-- RECORDS SHOWN follows --

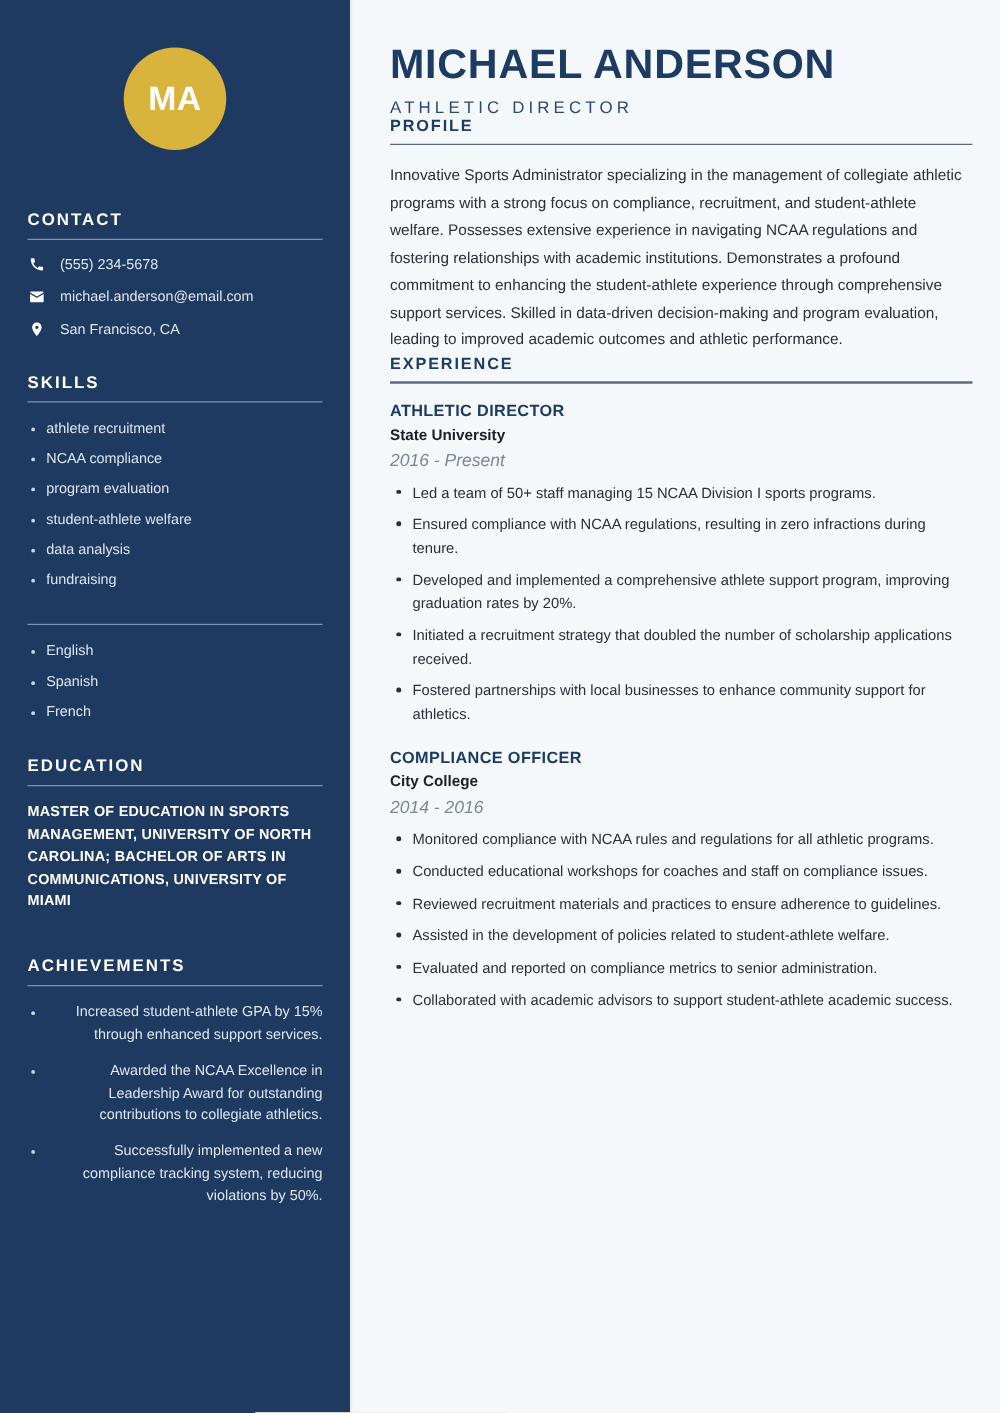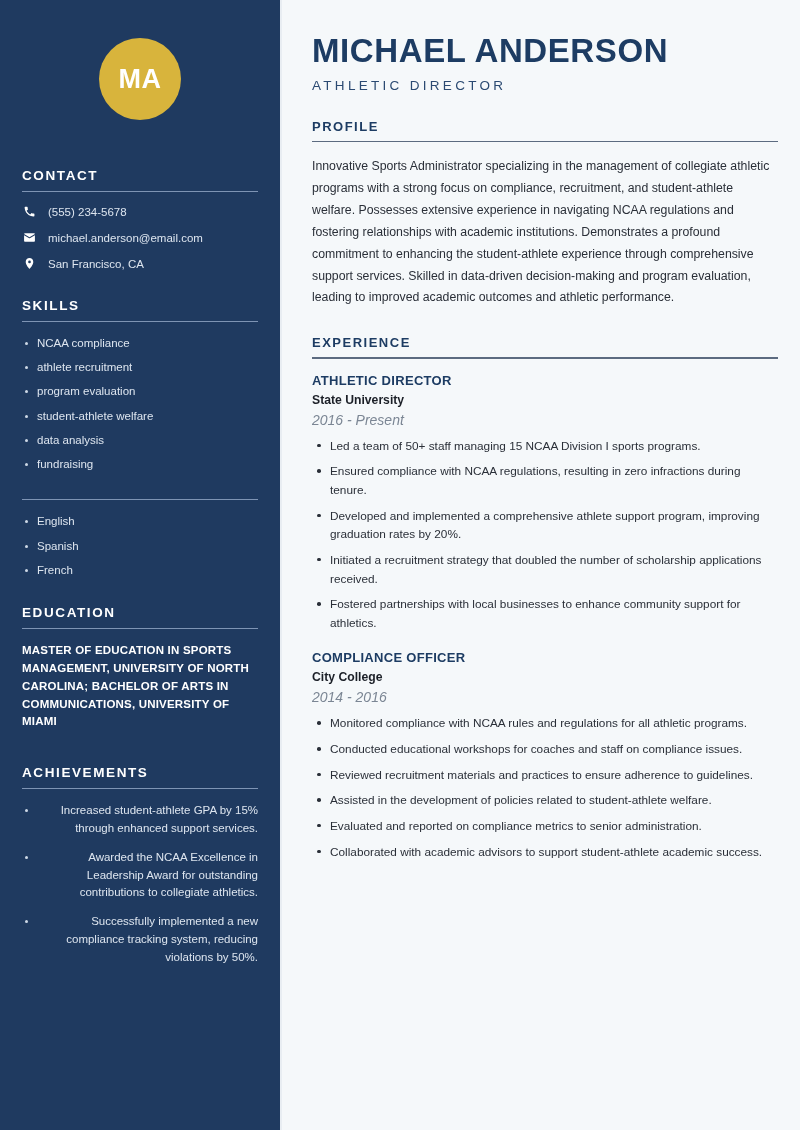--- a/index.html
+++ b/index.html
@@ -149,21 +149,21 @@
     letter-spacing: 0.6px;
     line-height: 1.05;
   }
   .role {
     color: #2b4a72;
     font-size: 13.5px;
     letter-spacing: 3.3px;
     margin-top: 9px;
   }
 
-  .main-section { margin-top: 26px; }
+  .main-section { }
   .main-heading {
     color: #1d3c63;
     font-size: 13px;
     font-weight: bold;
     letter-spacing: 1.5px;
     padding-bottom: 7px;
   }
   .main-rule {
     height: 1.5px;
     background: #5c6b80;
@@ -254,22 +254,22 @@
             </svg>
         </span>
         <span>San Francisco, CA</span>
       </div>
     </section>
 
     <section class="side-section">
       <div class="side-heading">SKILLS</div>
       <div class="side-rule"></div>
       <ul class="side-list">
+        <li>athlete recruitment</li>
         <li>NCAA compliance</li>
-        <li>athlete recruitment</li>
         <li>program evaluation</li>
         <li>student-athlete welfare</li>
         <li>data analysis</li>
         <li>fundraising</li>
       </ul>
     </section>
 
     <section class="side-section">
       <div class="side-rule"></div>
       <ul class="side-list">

-- RECORDS SHOWN concluded --

→ **EXERCISE OBJECTIVE**
A word-for-word copy of the listing is the goal; keep every picture out of it.

→ **SOLUTION TO THE PROBLEM**
--- a/index.html
+++ b/index.html
@@ -149,21 +149,21 @@
     letter-spacing: 0.6px;
     line-height: 1.05;
   }
   .role {
     color: #2b4a72;
     font-size: 13.5px;
     letter-spacing: 3.3px;
     margin-top: 9px;
   }
 
-  .main-section { margin-top: 26px; }
+  .main-section { }
   .main-heading {
     color: #1d3c63;
     font-size: 13px;
     font-weight: bold;
     letter-spacing: 1.5px;
     padding-bottom: 7px;
   }
   .main-rule {
     height: 1.5px;
     background: #5c6b80;
@@ -254,22 +254,22 @@
             </svg>
         </span>
         <span>San Francisco, CA</span>
       </div>
     </section>
 
     <section class="side-section">
       <div class="side-heading">SKILLS</div>
       <div class="side-rule"></div>
       <ul class="side-list">
+        <li>athlete recruitment</li>
         <li>NCAA compliance</li>
-        <li>athlete recruitment</li>
         <li>program evaluation</li>
         <li>student-athlete welfare</li>
         <li>data analysis</li>
         <li>fundraising</li>
       </ul>
     </section>
 
     <section class="side-section">
       <div class="side-rule"></div>
       <ul class="side-list">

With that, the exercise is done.